DPP4 is a membrane protein expressed in most tissues; it can be cleaved by a protease and released into the blood (Nargis and Chakrabarti, 2018). In humans, the levels of plasma DPP4 are elevated in type 2 diabetes, obesity, and NAFLD (Nargis and Chakrabarti, 2018; Niu et al., 2019). DPP4 plays a critical role in the development of insulin resistance, hepatic steatosis, pro-inflammation, metastasis of cancers, and drug resistance of cancers (Itou et al., 2013). DPP4 performs the activity of a protease to regulate the functions of its target proteins, including chemokines and incretin hormones (Nargis and Chakrabarti, 2018; Enz et al., 2019). Glucagon-like peptide-1 and glucose-dependent insulinotropic polypeptide, 2 incretins that function in insulin secretion, are inactivated by degradation via DPP4 (Nargis and Chakrabarti, 2018). Therefore, inhibiting the activity of DPP4 can suppress the degradation of glucagon-like peptide-1 and glucose-dependent insulinotropic polypeptide to improve blood sugar management in diabetes (Mulvihill, 2018). DPP4 promotes lipid accumulation in liver by suppressing insulin secretion (Xiao et al., 2014). Moreover, DPP4 inhibits PPARα and activates sterol regulatory element binding transcription factor 1 to promote lipid accumulation in the liver (Conarello et al., 2003). In diabetic mouse, systemic inhibition of DPP4 suppresses hepatic steatosis (Gorgens et al., 2019), suggesting that DPP4 is involved in lipid accumulation in the liver. Although DPP4 is expressed in most tissues, recent studies show that the source of plasma DPP4 is primarily from the liver in the mouse (Varin et al., 2019). The DPP4 secreted from the liver participates in inflammation of the liver and adipose tissue and plays an important role in the development of NAFD (Ghorpade et al., 2018; Varin et al., 2019). Our previous study showed that the levels of DPP4 were elevated in plasma and livers in laying hens with fatty livers (Tsai et al., 2017). Our current data showed that chickens fed with the CLC or LPHFCLC diet demonstrated an increase in plasma DPP4. Although the increase in DPP4 is associated with fatty liver in chickens, the detailed mechanism for the role of DPP4 in the fatty liver of chickens is still unknown.
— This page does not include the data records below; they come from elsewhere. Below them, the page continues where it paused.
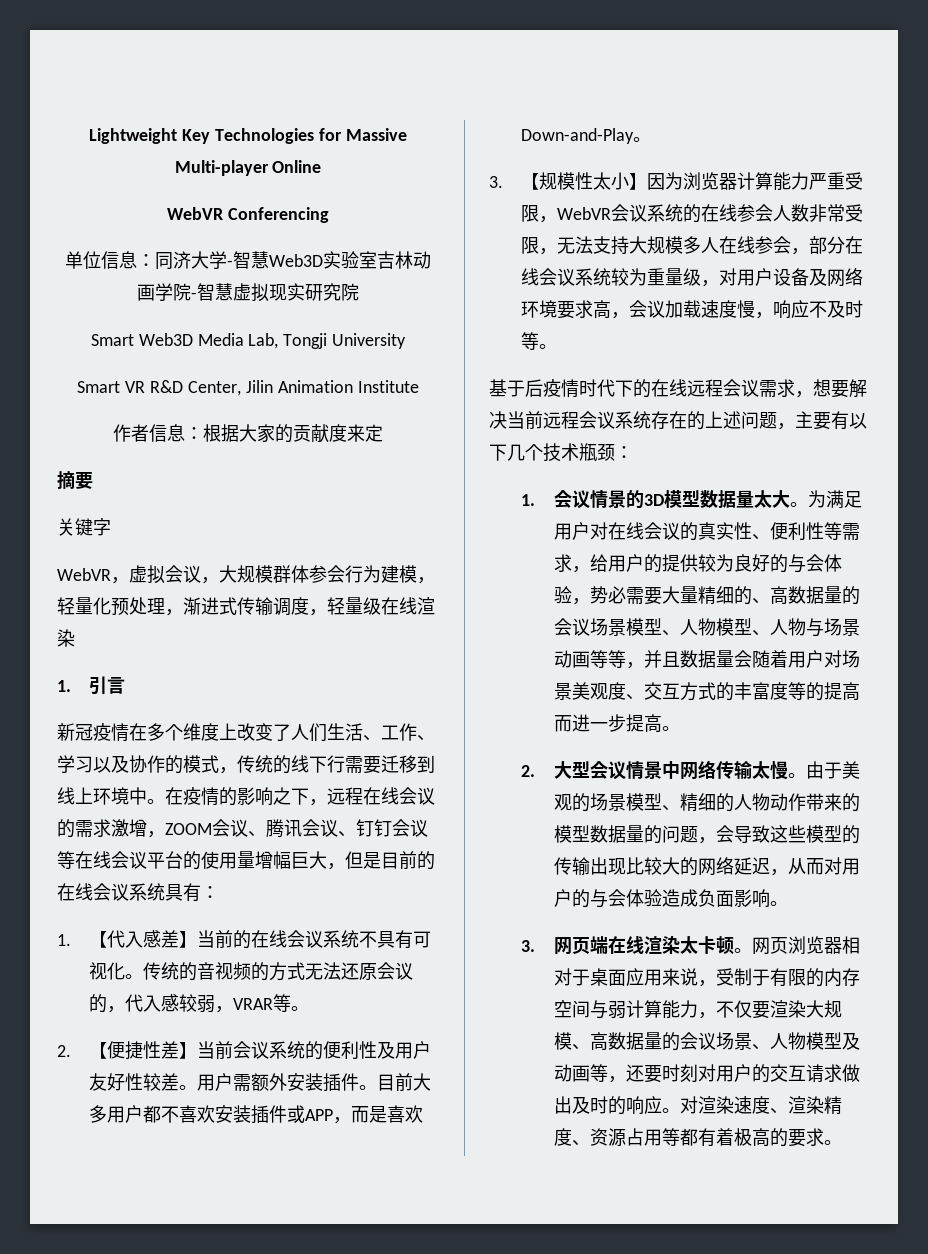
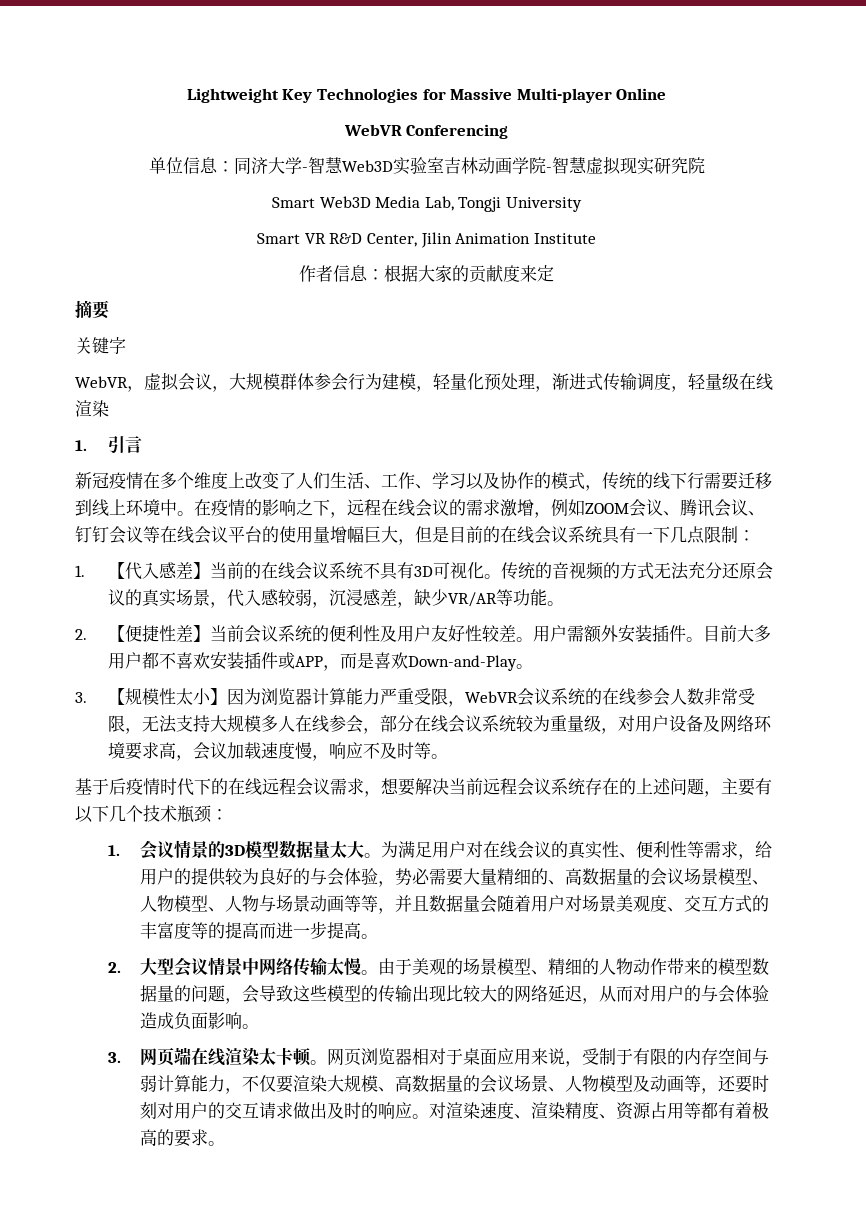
- 在疫情的影响之下，远程在线会议的需求激增，ZOOM会议、腾讯会议、钉钉会议等在线会议平台的使用量增幅巨大，但是目前的在线会议系统具有：
+ 在疫情的影响之下，远程在线会议的需求激增，例如ZOOM会议、腾讯会议、钉钉会议等在线会议平台的使用量增幅巨大，但是目前的在线会议系统具有一下几点限制：
- 1.【代入感差】当前的在线会议系统不具有可视化。
+ 1.【代入感差】当前的在线会议系统不具有3D可视化。
- 传统的音视频的方式无法还原会议的，代入感较弱，VRAR等。
+ 传统的音视频的方式无法充分还原会议的真实场景，代入感较弱，沉浸感差，缺少VR/AR等功能。

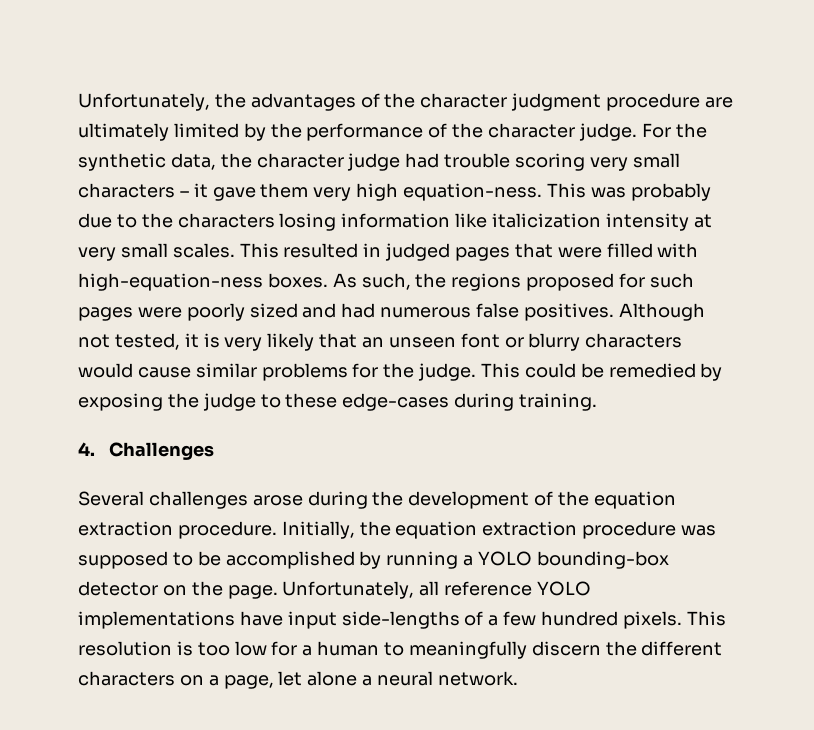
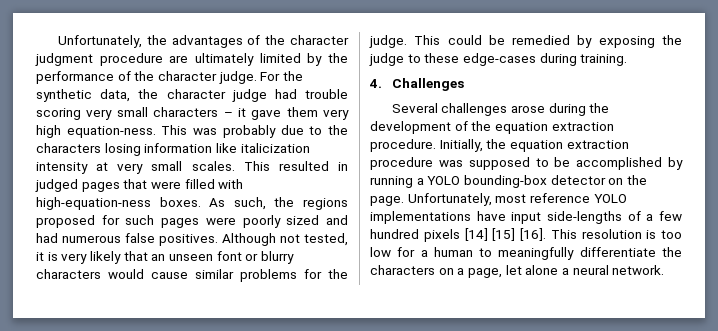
- Unfortunately, all reference YOLO implementations have input side-lengths of a few hundred pixels.
+ Unfortunately, most reference YOLO implementations have input side-lengths of a few hundred pixels [14] [15] [16].
- This resolution is too low for a human to meaningfully discern the different characters on a page, let alone a neural network.
+ This resolution is too low for a human to meaningfully differentiate the characters on a page, let alone a neural network.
In this study, we established a short-term chicken model of fatty liver induced by feeding a CLC or LPHFCLC diet for 4 wk. Therefore, fatty liver induced by CLC or LPHFCLC may be used to study fatty liver-associated disease, such as FLHS, or therapies for FLHS in chickens.

Acknowledgments

This research was supported by Ministry of Science and Technology, Republic of China (Taiwan) (grant number 109-2321-B-002-055).

Disclosures

The authors declare no conflict of interests.